Opthea has also reported outcomes from an international, multi-centre, prospective, sham-controlled, double-masked, superiority study that enrolled 366 treatment-naïve patients with wet AMD.  Participants in the study were randomized in a 1:1:1 ratio to receive one of the following treatment regimens administered every 4 weeks for 24 weeks: OPT-302 (0.5 mg) in combination with ranibizumab (Lucentis^®) (0.5 mg); OPT-302 (2.0 mg) in combination with ranibizumab (0.5 mg); or sham in combination with ranibizumab (0.5 mg).  The study met the primary endpoint demonstrating superior vision gains in participants who received OPT-302 (2.0 mg) in combination with ranibizumab on a monthly basis over 6 months.  Opthea is also investigating OPT-302 in a Phase 2a clinical trial in patients with persistent, centre-involved DME.  Further details on the Company’s clinical trials can be found at: www.clinicaltrials.gov, Clinical trial identifiers:  NCT02543229, NCT03345082 and NCT03397264.
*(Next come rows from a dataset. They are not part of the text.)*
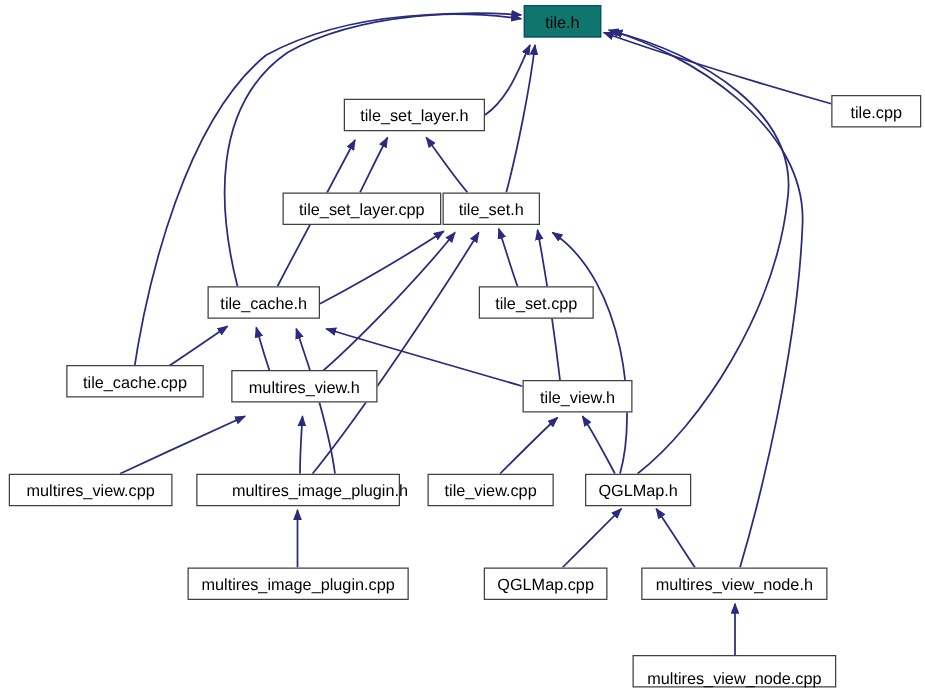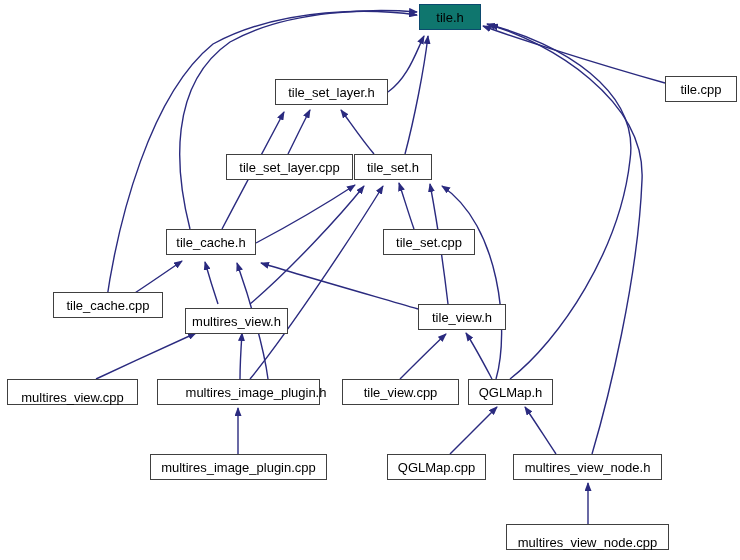"multires_view.h" div.node { top: 308px -> 296px; width: 103px -> 117px }
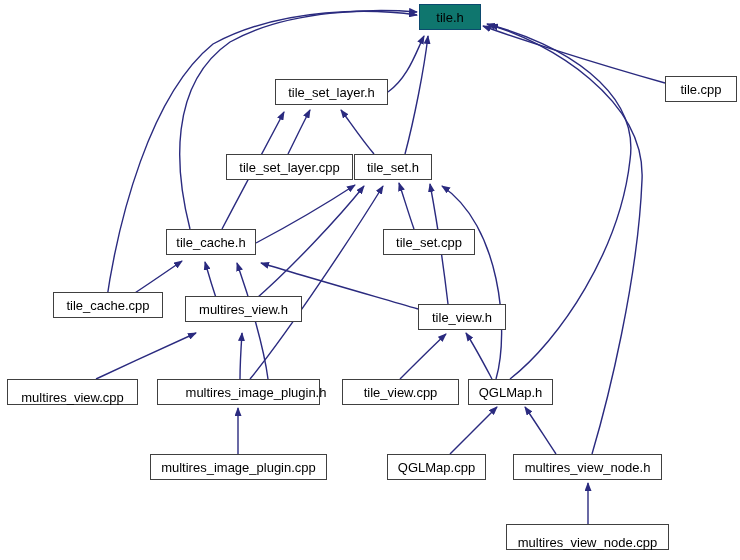"multires_view.cpp" div.node { align-items: flex-end -> none }
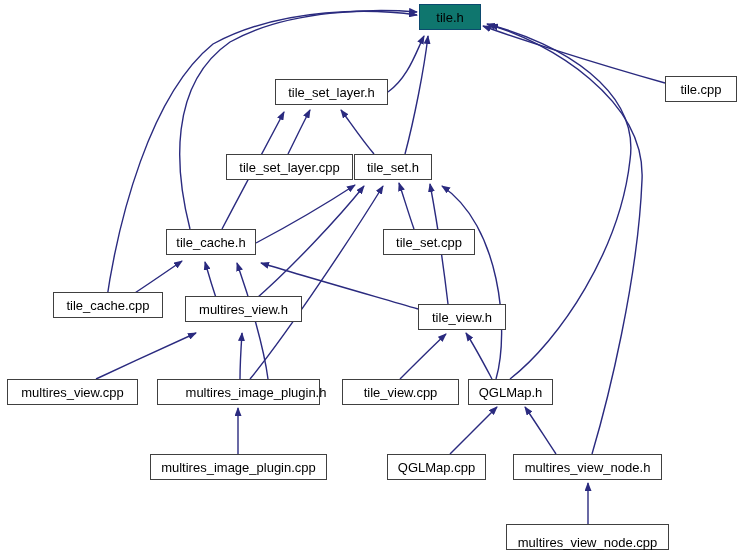"tile_view.cpp" div.node { width: 117px -> 101px }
Inherent risks of Investment in Biotechnology Companies

There are a number of inherent risks associated with the development of pharmaceutical products to a marketable stage. The lengthy clinical trial process is designed to assess the safety and efficacy of a drug prior to commercialisation and a significant proportion of drugs fail one or both of these criteria. Other risks include uncertainty of patent protection and proprietary rights, whether patent applications and issued patents will offer adequate protection to enable product development, the obtaining of necessary drug regulatory authority approvals and difficulties caused by the rapid advancements in technology.  Companies such as Opthea are dependent on the success of their research and development projects and on the ability to attract funding to support these activities.  Investment in research and development projects cannot be assessed on the same fundamentals as trading and manufacturing enterprises.  Therefore investment in companies specialising in drug development must be regarded as highly speculative. Opthea strongly recommends that professional investment advice be sought prior to such investments.

Forward-looking statements

Certain statements in this ASX announcement may contain forward-looking statements regarding Company business and the therapeutic and commercial potential of its technologies and products in development.  Any statement describing Company goals, expectations, intentions or beliefs is a forward-looking statement and should be considered an at-risk statement.  Such statements are subject to certain risks and uncertainties, particularly those risks or uncertainties inherent in the process of developing technology and in the process of discovering, developing and commercialising drugs that can be proven to be safe and effective for use as human therapeutics, and in the endeavour of building a business around such products and services.  Opthea undertakes no obligation to publicly update any forward-looking statement, whether as a result of new information, future events, or otherwise.  Actual results could differ materially from those discussed in this ASX announcement.